Mais ils entendirent du bruit derrière eux et se retournèrent. Dans l’ombre, sur un sofa, une forme remuait et se dressa tout à coup en prononçant des mots que le jeune homme ne comprit pas. Un homme s’avança, habillé comme les tziganes que Rouletabille avait visités la veille en compagnie d’Ivana, dans un proche village, à côté du cimetière. Il avait de bonnes bottes, un pantalon bien épais, une ample touloupe de mouton assez sale et un bonnet en peau de chat de trois couleurs.

« C’est notre berger, Vélio, dit-elle, dévoué comme un chien. Je ne sais pas pourquoi mon oncle l’a placé ici avec ordre de ne laisser entrer personne. Vélio veut que nous nous en allons. Il s’en va prévenir mon oncle… »
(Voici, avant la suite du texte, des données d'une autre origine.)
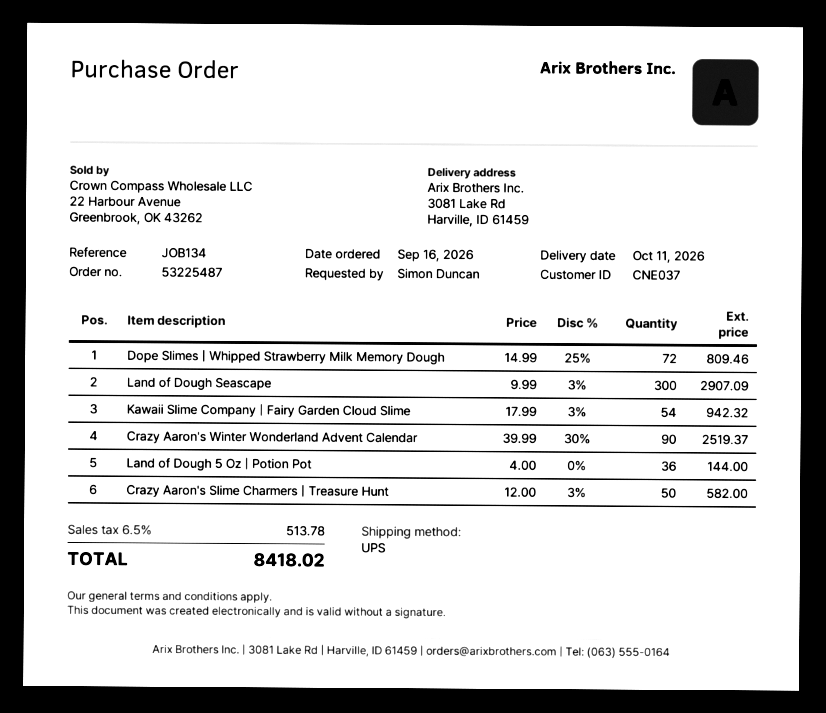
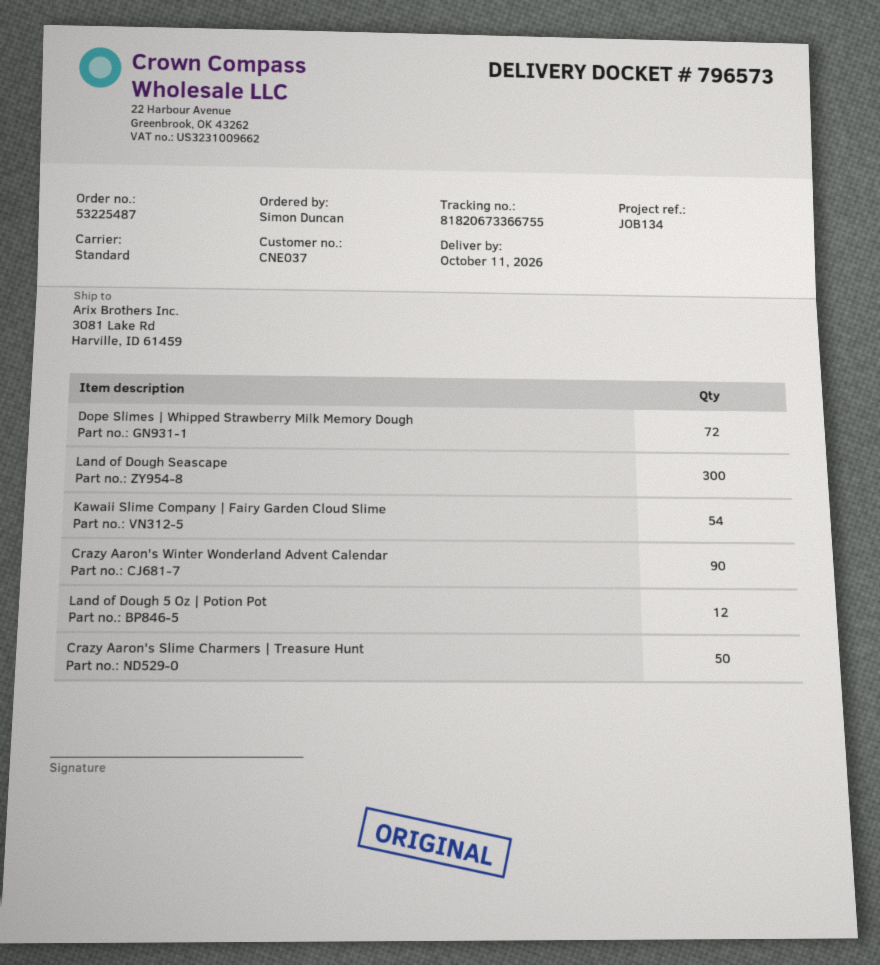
shipping method: UPS -> standard
Land of Dough 5 Oz | Potion Pot: 36 -> 12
Elle s’en fut vers un énorme coffret peint d’images naïves et tout clouté de cuivre, placé sur un tabouret byzantin, à côté des dépouilles manuelles de l’illustre mort…

Avec une petite clef, elle l’ouvrit…

« Ici, dit-elle, sont les souvenirs de ma mère… »

Et elle tira sans émotion apparente, mais après les avoir dévotement baisées cependant, quelques reliques… des étoffes de vieille soie… une paire de gants… de longs gants blancs tout maculés d’atroces taches brunes…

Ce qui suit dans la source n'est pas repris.